L’Europe durcit le scénario macroéconomique de ses tests de résistance

Sous l’égide de l’Autorité bancaire européenne, les tests bancaires excluent en revanche une hypothèse de restructuration de dette souveraine
Stéphanie Salti, à Londres
Le site de l'EBA. Photo: PHB/Agefi
Le site de l'EBA. Photo: PHB/Agefi  - 

Née le 1er janvier 2011, l’Autorité bancaire européenne (EBA) est chargée cette année de coordonner la troisième édition des tests de résistance bancaire. L’établissement s’est basée sur un scénario s’appuyant sur une série de chocs européens et notamment la poursuite de la crise de la dette souveraine, une demande négative en provenance des Etats-Unis mais aussi une dépréciation du dollar face aux autres devises.

S’appuyant sur les principaux indicateurs macroéconomiques, les nouveaux stress tests, qui couvrent la période 2011-2012, envisagent une chute de 0,4% du PIB de l’Union européenne pour 2011 et une croissance nulle l’année suivante, comparées respectivement à des pronostics de croissance de 1,7% en 2011, et de 2% en 2012, établis par la Commission européenne à l’automne 2010. Un scénario beaucoup plus strict que l’an dernier, avec une probabilité de matérialisation de 1 tous les 33 ans, comparé à 1 tous les 20 ans pour les années précédentes.

Ces nouveaux stress tests, appliqués à un échantillon de banques couvrant 60% du total des actifs bancaires en Europe, prévoient aussi dans un scénario de crise un élargissement des spreads de crédit par rapport aux obligations à 10 ans de 75 points de base (à comparer à un spread de 185 points de base la fin de l’année 2010), soit une augmentation moyenne de 40%.

S’agissant de la dette souveraine, un choc sur les rendements sera testé pour les portefeuilles de trading. Mais, comme l’an dernier, aucun test n’est prévu sur la dette détenue dans les portefeuilles bancaires, et l’hypothèse d’une restructuration ou d’un défaut est exclue.
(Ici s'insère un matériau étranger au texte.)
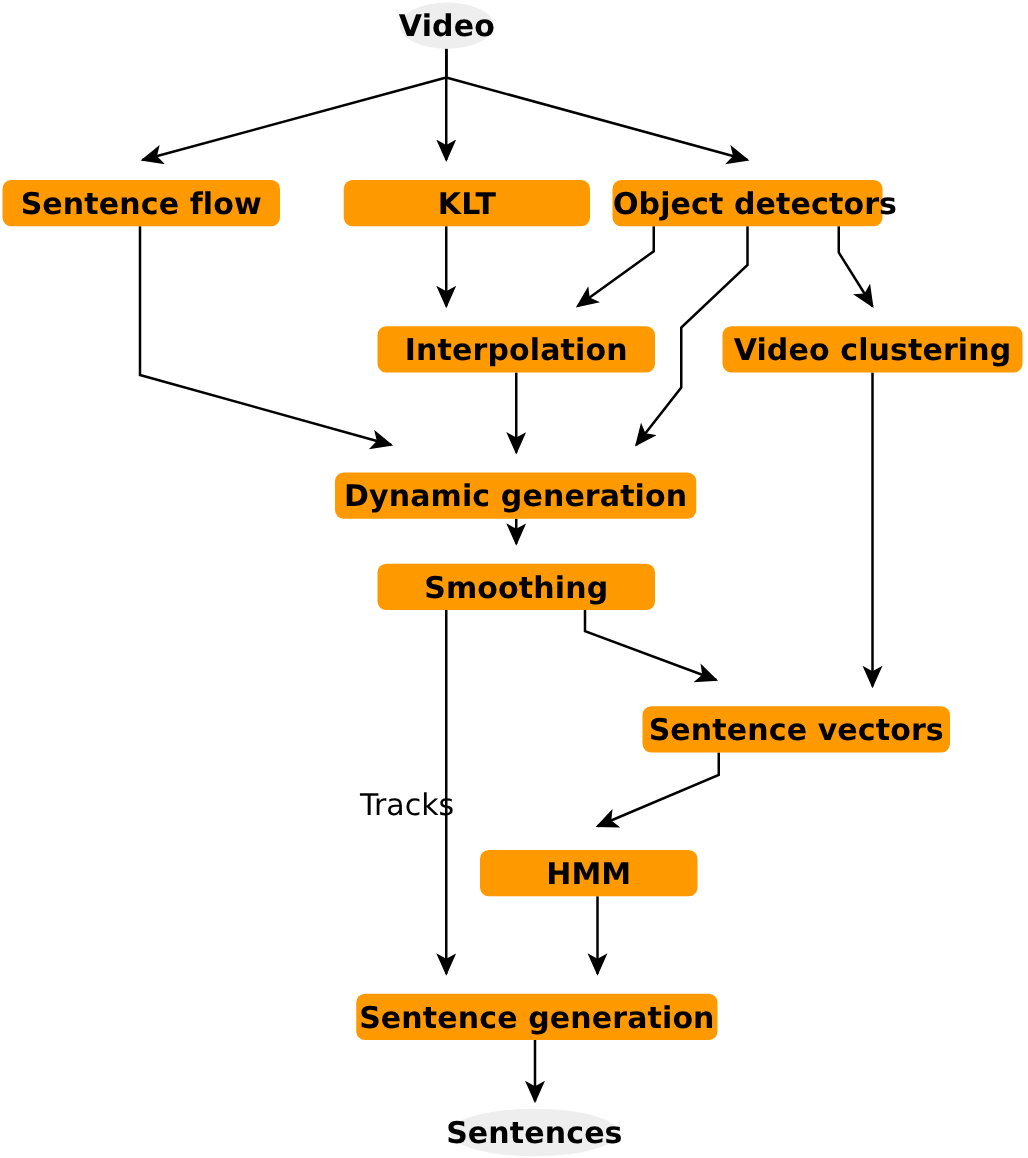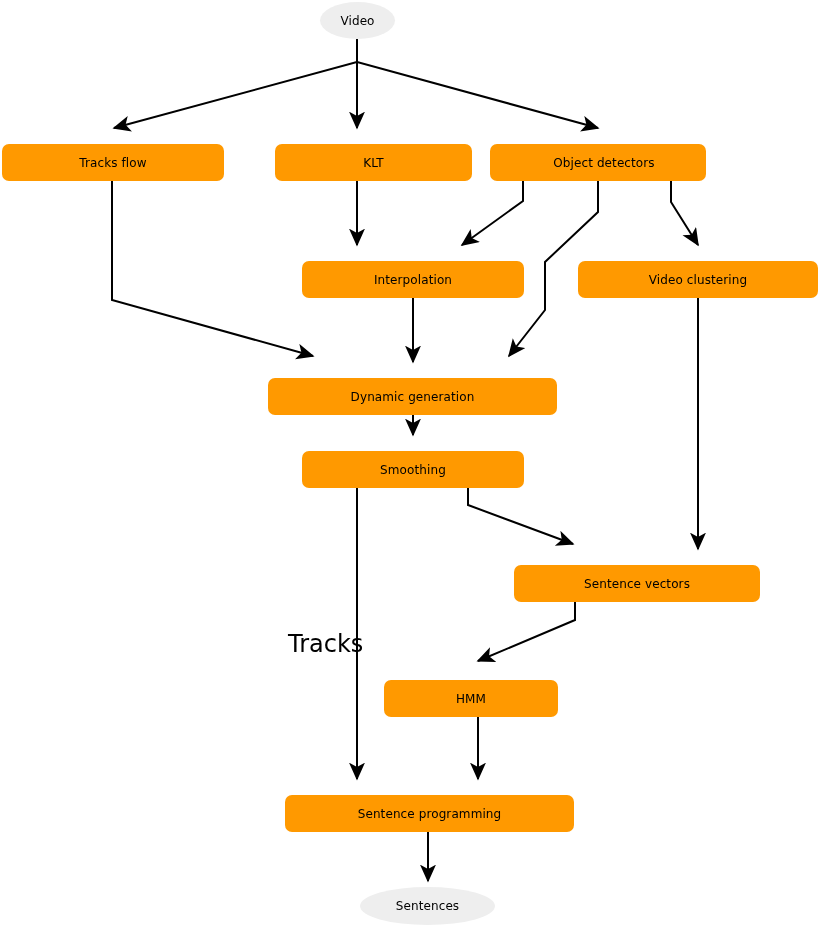"Video" .node { font-size: 12px -> 24px; font-weight: 400 -> 700 }
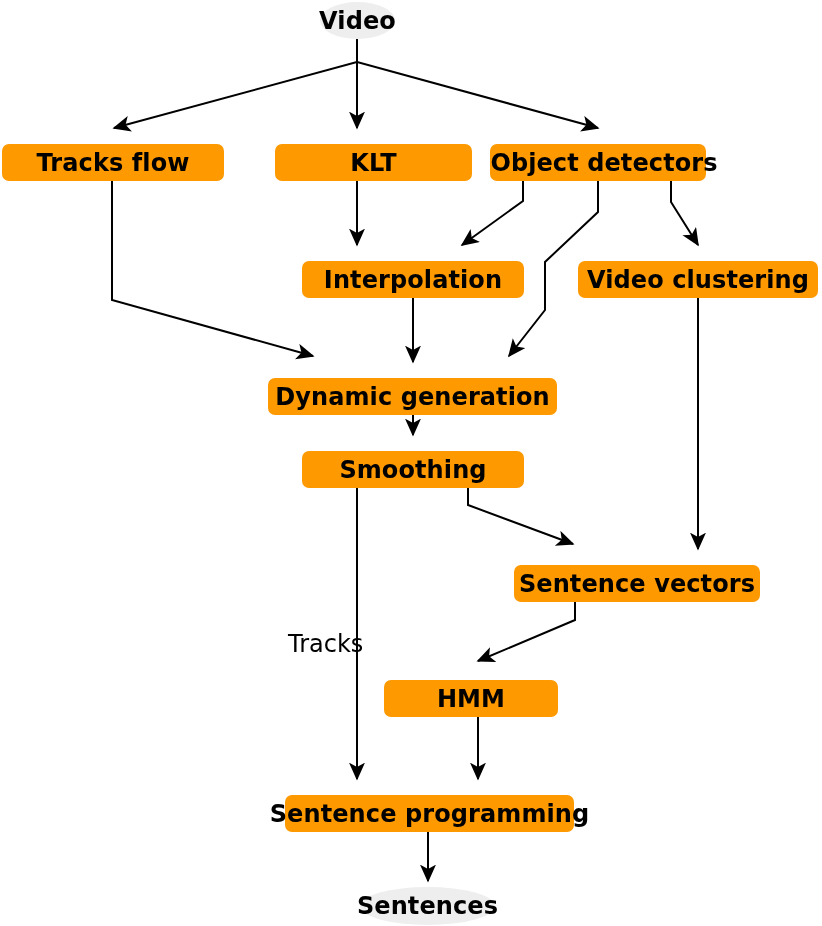"Tracks flow" span { text: Tracks -> Sentence }
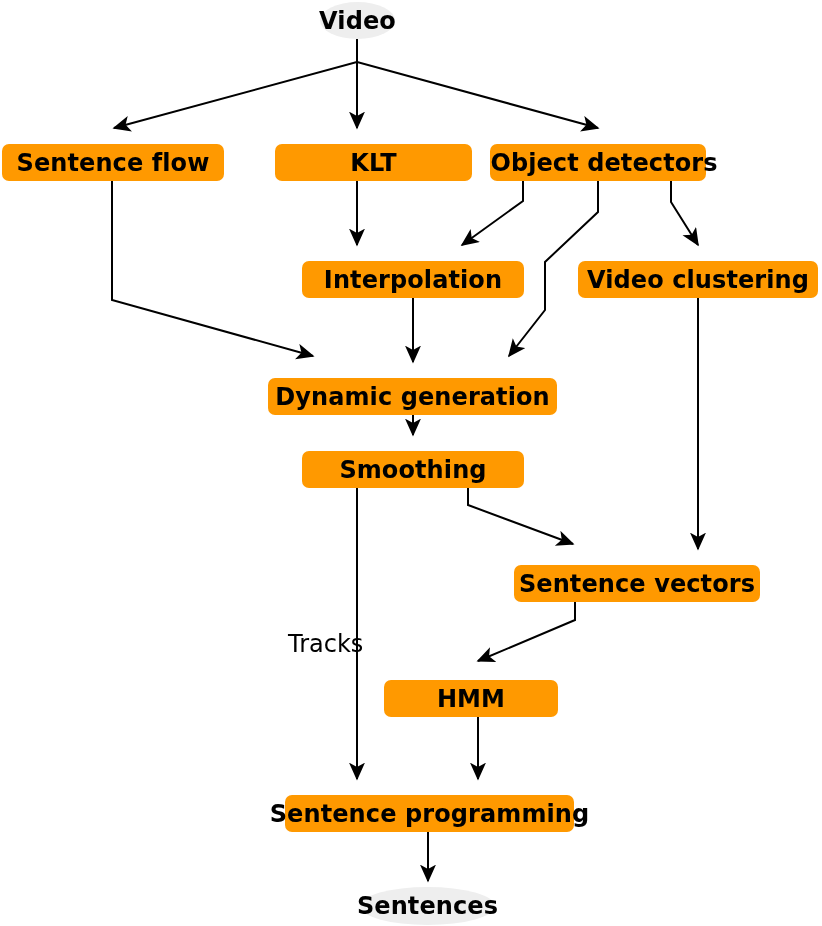"Sentence programming" span { text: programming -> generation }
Le risque de liquidité n’est pas non plus pris en considération dans cet exercice et fera l’objet d’une évaluation spécifique, destinée uniquement à des fins de supervision. Une inconnue demeure aussi sur les critères de solvabilité des établissements financiers européens: l’EBA travaille actuellement à définir avec précision les contours du ratio core tier one, préféré au tier one utilisé l’année dernière, et qui sera appliqué de manière cohérente au travers de l’ensemble de l’Union européenne. Les banques, qui ont démarré cet exercice le 4 mars dernier, devront ensuite soumettre leurs résultats à leur autorité de supervision respective. A leur tour, ces autorités devront remettre les résultats de ces stress tests à l’Autorité bancaire européenne d’ici au 29 avril. La publication des résultats est attendue pour le mois de juin prochain.